Ali sa che non può affrontare quel colosso volteggiandogli attorno, dopo gli anni di forzata inattività non fluttua più con la leggerezza di una farfalla. Perciò opta per una tattica apparentemente suicida, aspettare il suo avversario. Guardando le immagini di quello straordinario incontro, è come se fossimo alle corde con Ali, martoriato dai tremendi pugni di Foreman. Ma quello di ‘The greatest’ è l’ennesimo colpo di genio di uno dei pugili più grandi di tutti i tempi: lasciarsi letteralmente malmenare dall’avversario, assorbendo i suoi micidiali colpi stando quasi sdraiato sulle corde, nell’attesa che si logori e le sue forze svaniscano, e nel frattempo provocarlo con frasi del tipo «È tutto qui quello che sai fare, George?», fino a farlo schiumare di rabbia, per poi, dopo averlo cucinato per bene, passare al contrattacco. Ed è quello che succede all’ottavo round, quando Ali, piu fresco del suo avversario, si stacca dalle corde e sferra un poderoso destro alla mascella di Foreman che lo fa planare lentamente al tappeto. Ancora Norman Mailer: «poi, un proiettile delle dimensioni esatte di un guantone da boxe centrò in pieno la mente di Foreman… la sua mente lo tratteneva con un magnete grosso come il suo titolo, ma il suo corpo cercava il suolo… cadde per due lunghi secondi… e Ali girava con lui in uno stretto cerchio, le mani pronte a colpirlo ancora una volta, e non ce ne fu bisogno, non fece altro che scortarlo al tappeto». Dopo aver sbalordito il mondo dieci anni prima battendo il favorito Liston, dopo essere stato in prigione e essersi battuto da solo contro l’America segregazionista, ‘The greatest’ era di nuovo campione del mondo.
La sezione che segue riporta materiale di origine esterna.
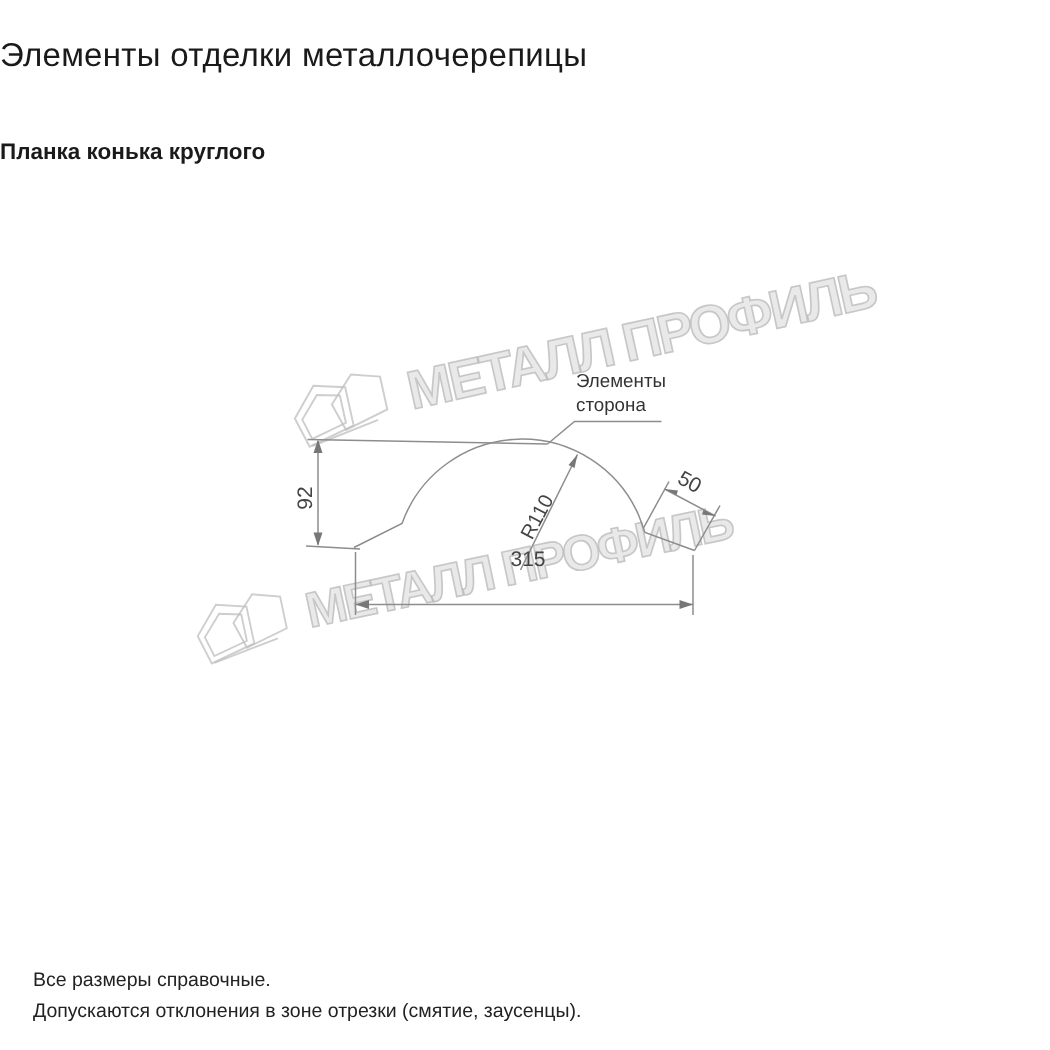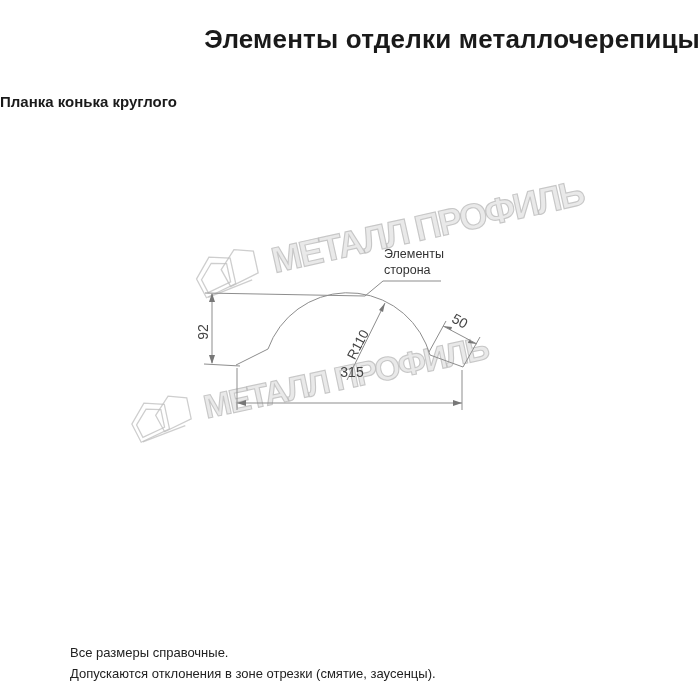"Элементы отделки металлочерепицы" .page-title { font-size: 26px -> 22px; font-weight: bold -> normal; text-align: right -> left }
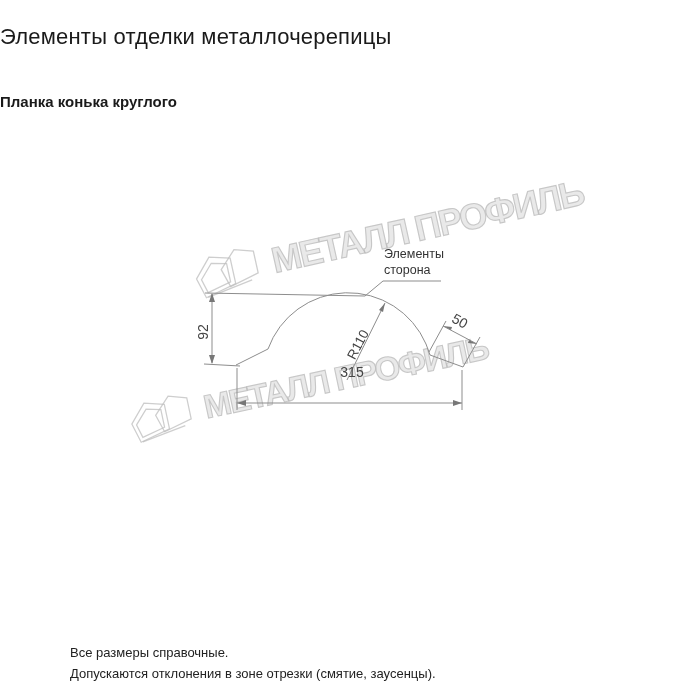"Все размеры справочные." .footer-note { margin-left: 48px -> none }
Quel match epocale lasciò pesanti segni su entrambi i pugili: furono probabilmente i pugni presi quella sera e ancor più durante il terribile ‘Thrilla in Manila’ del 1975, il terzo, selvaggio incontro della serie con Joe Frazier, a minare definitivamente il fisico di Ali e a provocargli il Parkinson. Foreman, invece, uscì dalla notte di Kinshasa psicologicamente distrutto. Come disse in una bella intervista rilasciata a Emanuela Audisio qualche anno fa, in occasione dei quarant’anni da quel 30 ottobre: «Tutto quello che volevo e avevo non c’era più. Essere campione del mondo era l’unica mia identità e ora non ero più nessuno». Dopo l’ennesima sconfitta, nel 1977 si ritirò dalla boxe, abbracciò la fede cristiana e divenne un predicatore, per poi, al culmine di una bizzarra parabola esistenziale e sportiva, risalire sul ring e tornare campione mondiale dei massimi nel 1994, a quarantacinque anni. Lui e Ali divennero grandi amici e, a rivederla oggi, ancora commuove la scena di Foreman che aiuta ‘The greatest’, ormai devastato dalla malattia, a salire i gradini del palco per ricevere l’Oscar assegnato nel 1997 a ‘When we were kings’.